Mengenal Gangguan Psikosomatis


Kondisi sakit fisik yang berkaitan erat dengan keadaan psikis disebut psikosomatis.

Psikosomatis berasal dari kata “psiko = psikis” dan “soma = badan atau tubuh”.

Hubungan Fisik dan Psikis:
Fenomena psikosomatis menunjukkan dua aspek dalam diri manusia, fisik dan psikis, memang berkaitan erat, kadang orang mengatakannya dalam hubungan antara mind, body, and soul.

Keadaan psikis yang terganggu menyebabkan timbulnya gangguan fisik, muncul sebagai gejala psikosomatis.

Sebaliknya, kita juga mengerti bahwa keadaan fisik juga memengaruhi keadaan psikis.

Contohnya, dalam keadaan mengalami nyeri karena patah tulang atau sakit gigi, seseorang dapat menjadi mudah marah dan merasa sangat menderita.

Pengetahuan dan kesadaran mengenai adanya hubungan timbal balik antara fisik dan psikis ini merupakan hal yang penting dalam usaha penyembuhan penyakit, terlebih-lebih pada keadaan psikosomatis ini.

Bila hal ini tidak disadari, penderita maupun penyembuh hanya akan berfokus pada aspek fisik. Akibatnya penyebab psikis tidak tertangani dan tetap akan menggejala entah sampai kapan.

Bagaimana memahami pengaruh keadaan psikis terhadap fisik tersebut? Secara sederhana kita dapat mempelajari dari pengalaman pribadi. Pada saat menghadapi situasi darurat, misalnya kebanjiran, biasanya kita merasa panik.

Dalam keadaan tersebut kita termotivasi mengambil tindakan secara cepat untuk menyelamatkan barang berharga, mematikan listrik, dsb. Dalam keadaan demikian, jantung berdebar lebih kencang, tekanan darah lebih cepat, otot-otot lebih siaga.

Hal tersebut menunjukkan bahwa keadaan emosi (berkaitan erat dengan motivasi) berpengaruh terhadap kerja sistem saraf kita yang disebut sistem saraf otonom. Sistem saraf ini berfungsi mengendalikan berbagai organ tubuh kita yang sangat vital seperti detak jantung, tekanan darah, tegangan otot, sekresi gula darah dari pankreas, suhu badan, dan lain-lain.

Itulah sebabnya, bila kita dalam keadaan stres, mengalami rasa kecewa yang serius dan sebagainya, sistem saraf otonom bereaksi seperti digambarkan di atas. Bila keadaan stres berkepanjangan, dapat dibayangkan keadaan tubuh terus-menerus dalam keadaan tidak seimbang, sehingga berkembang gejala gangguan fisik.

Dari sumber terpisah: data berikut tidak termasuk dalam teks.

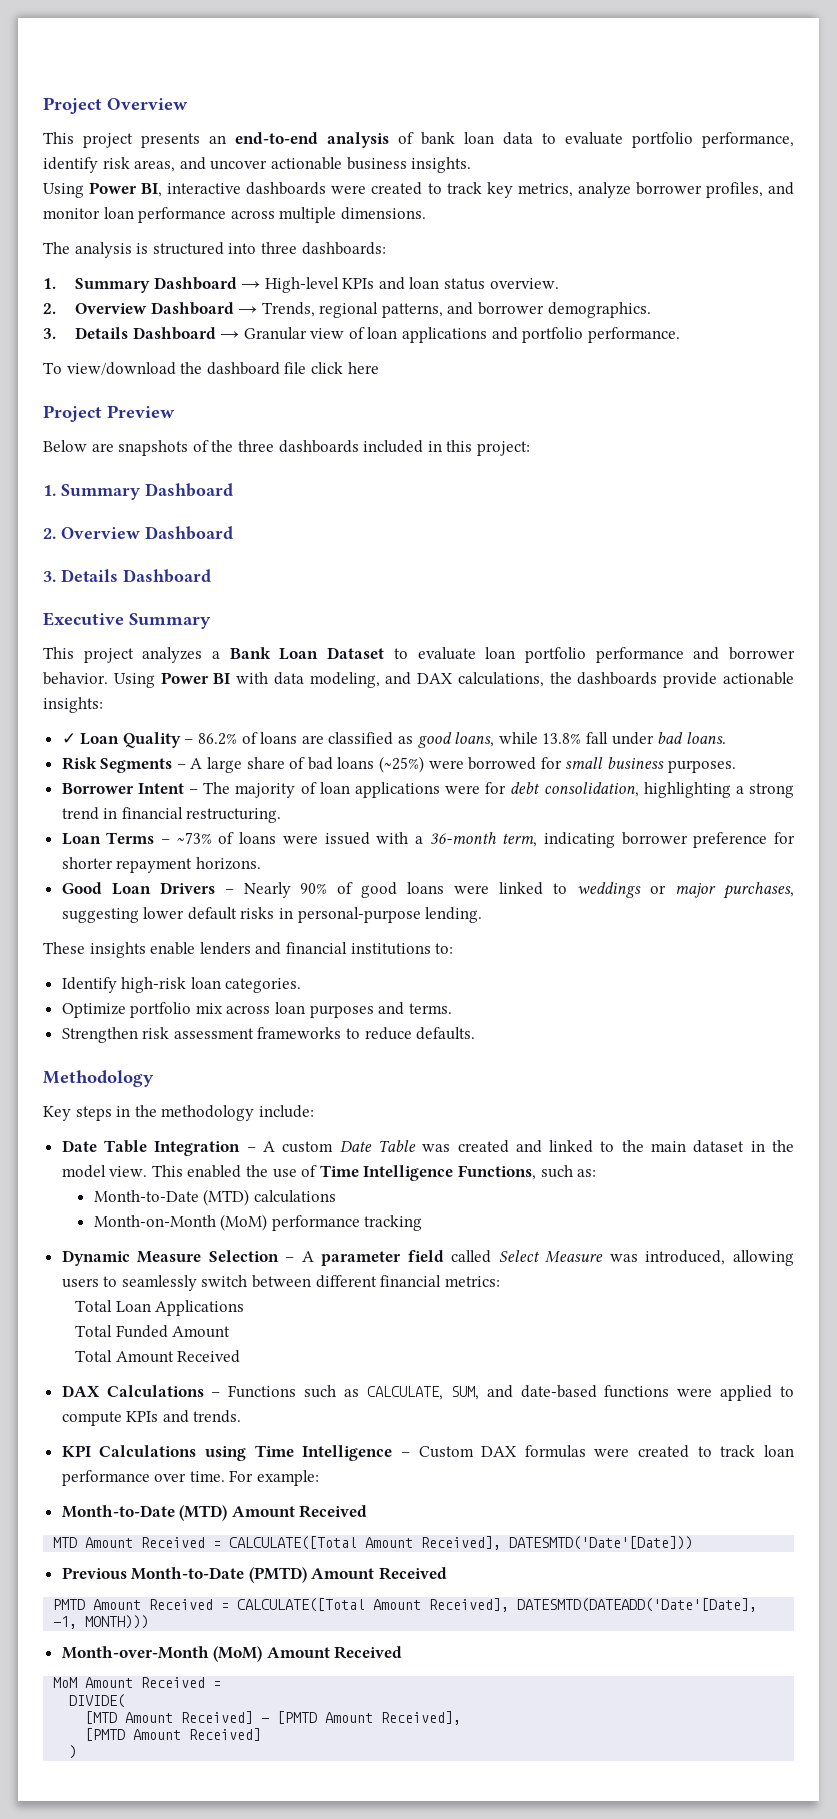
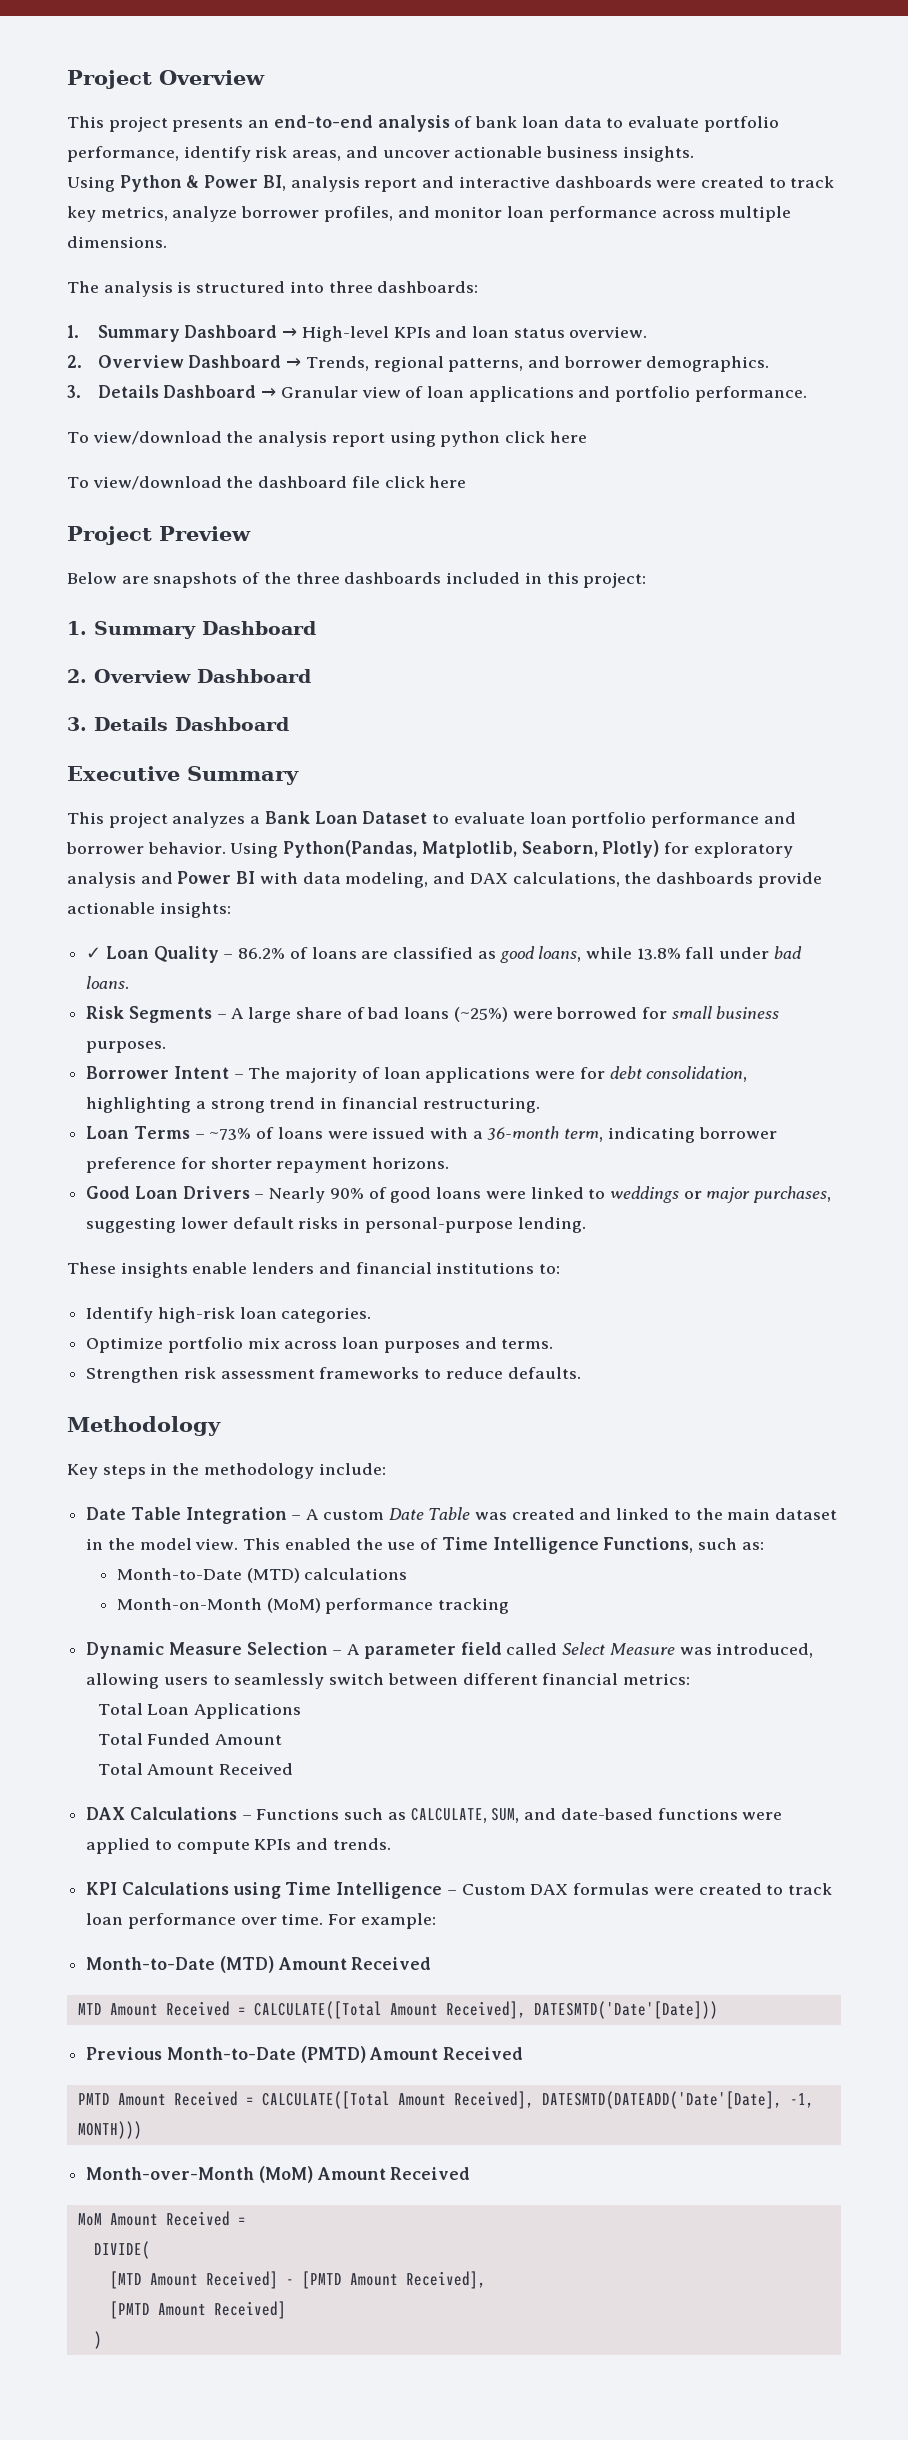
- Using Power BI, interactive dashboards were created to track key metrics, analyze borrower profiles, and monitor loan performance across multiple dimensions.
+ Using Python & Power BI, analysis report and interactive dashboards were created to track key metrics, analyze borrower profiles, and monitor loan performance across multiple dimensions.
+ To view/download the analysis report using python click here
- Using Power BI with data modeling, and DAX calculations, the dashboards provide actionable insights:
+ Using Python(Pandas, Matplotlib, Seaborn, Plotly) for exploratory analysis and Power BI with data modeling, and DAX calculations, the dashboards provide actionable insights:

Lain halnya bila kita dalam keadaan rileks, sistem saraf otonom kembali berfungsi secara normal, menjaga organ-organ tubuh dalam keadaan seimbang (homeostatis). Dalam keadaan demikian kita merasakan tubuh dalam keadaan nyaman. Itulah sebabnya sungguh penting untuk menjaga agar pikiran dan emosi kita dalam keadaan tenang, apa pun yang sedang kita hadapi.

Kesadaran Akan Masalah

Jelas bahwa keadaan psikis yang tertekan dan dalam keadaan tidak bahagia dapat memicu timbulnya gangguan fisik, psikosomatis.

Untuk memulihkan kesehatan penderita psikosomatis tidak cukup bila hanya dilakukan pendekatan medis. Persoalan psikologis yang menjadi penyebab tentu juga harus diatasi.

Sayang sekali banyak di antara kita kurang menyadari ketika ada penyebab psikis yang memicu gangguan fisik yang dialami. Ketika orang lain mengingatkan akan adanya faktor pikiran, banyak orang cenderung menolak kemungkinan tersebut.

Banyak di antara kita yang cenderung tidak ingin melihat diri sendiri dalam keadaan lemah, kurang mampu mengatasi masalah. Tampaknya lebih nyaman untuk menilai bahwa gangguan kesehatan yang kita alami adalah karena kelelahan, karena salah makan, dan sejenisnya. Namun, bila kita buta mengenai keadaan diri kita sendiri, tentu saja tidak akan dapat mengatasi persoalan secara tepat.

Di sisi lain, sebagian orang mengakui dirinya memiliki persoalan psikis (stress, kecewa, konflik), tetapi cenderung melihat bahwa persoalan tersebut disebabkan orang lain atau keadaan yang tak dapat diatasi.

Dalam keadaan demikian kita tidak melihat kemungkinan penyebab dalam diri kita sendiri dan tidak akan melihat alternatif penyelesaian dari dalam diri sendiri.